(DATASET ENTRIES begins)

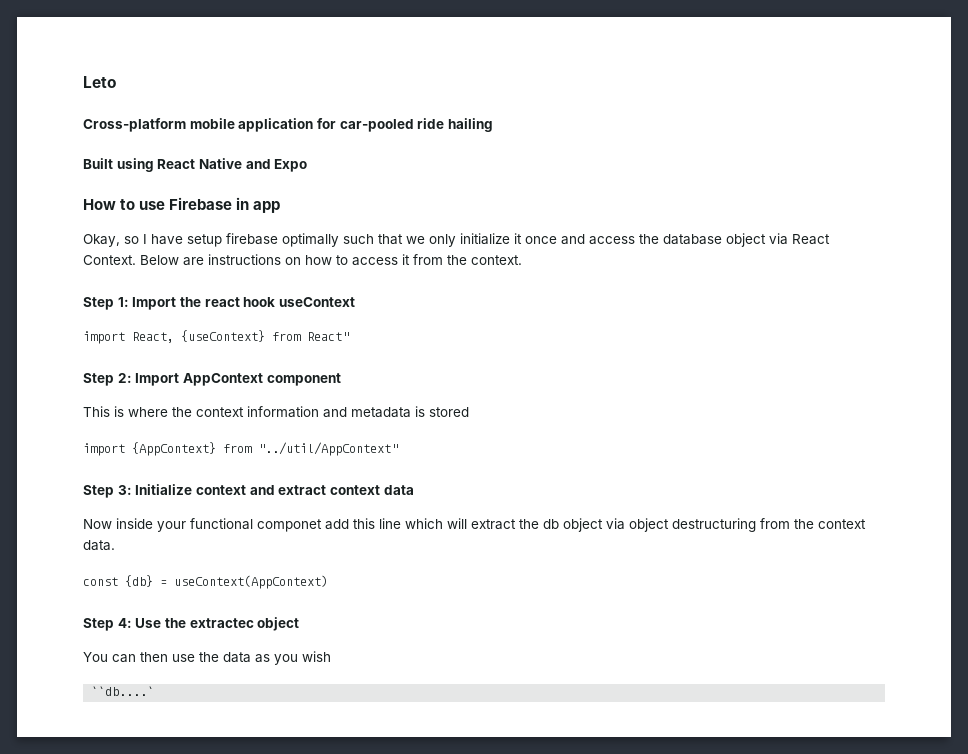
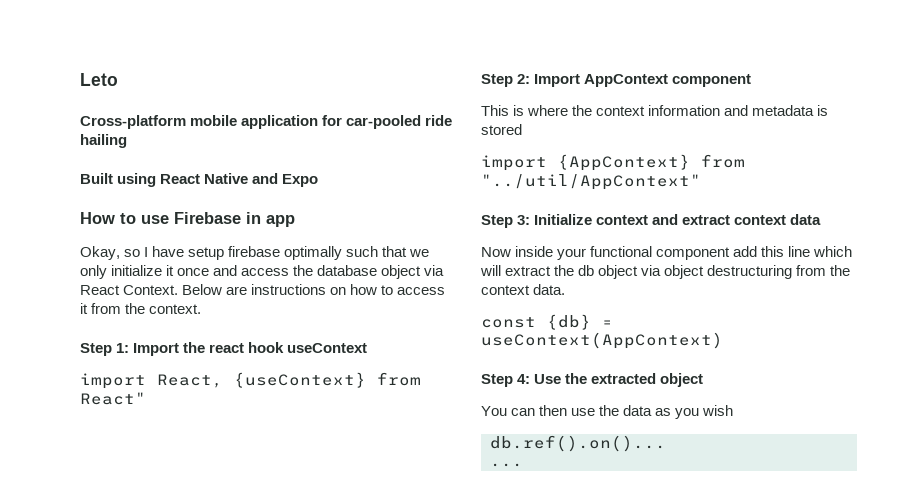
[257,519,322,532] componet -> [656,247,731,260] component
[189,618,254,628] extractec -> [591,373,657,384] extracted
[91,686,155,696] ``db....` -> [490,435,666,452] [490,463,523,467] db.ref().on()... // ...

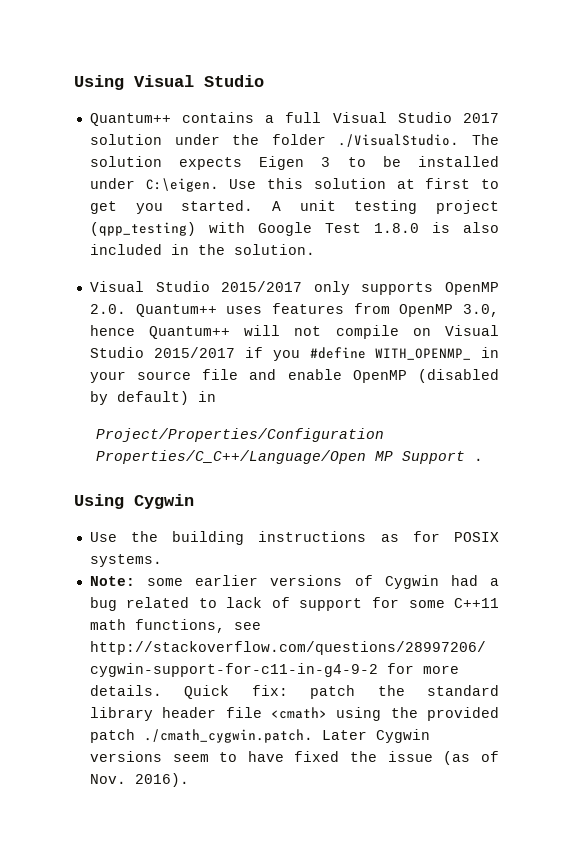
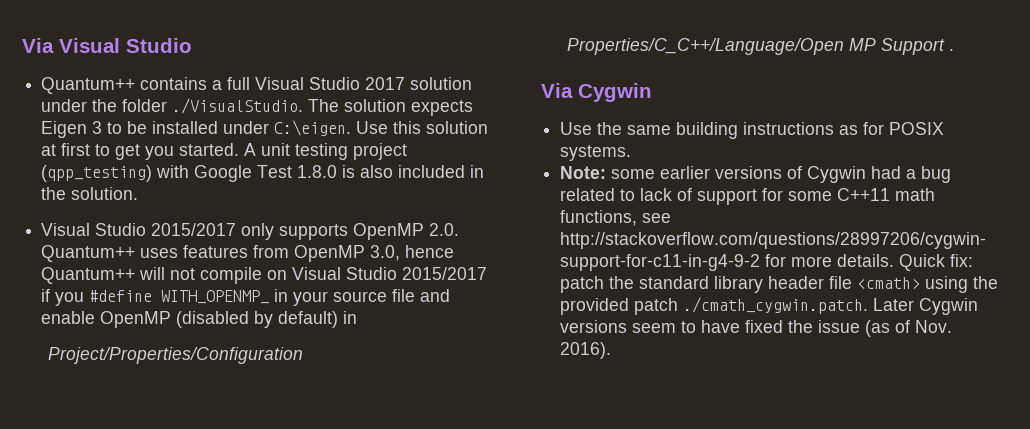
[74,75,124,90] Using -> [22,38,54,53] Via
[74,494,124,509] Using -> [541,83,573,98] Via
(159, 536) none -> [627,125,672,135] same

(DATASET ENTRIES ends)

*ABOUT THIS EXERCISE*
Go to the line that contains "db.ref().on()... // ..." and copy it and every line after it through the end of the entries, exactly, without the pictures.

*ANSWER BOX*
[91,686,155,696] ``db....` -> [490,435,666,452] [490,463,523,467] db.ref().on()... // ...

[74,75,124,90] Using -> [22,38,54,53] Via
[74,494,124,509] Using -> [541,83,573,98] Via
(159, 536) none -> [627,125,672,135] same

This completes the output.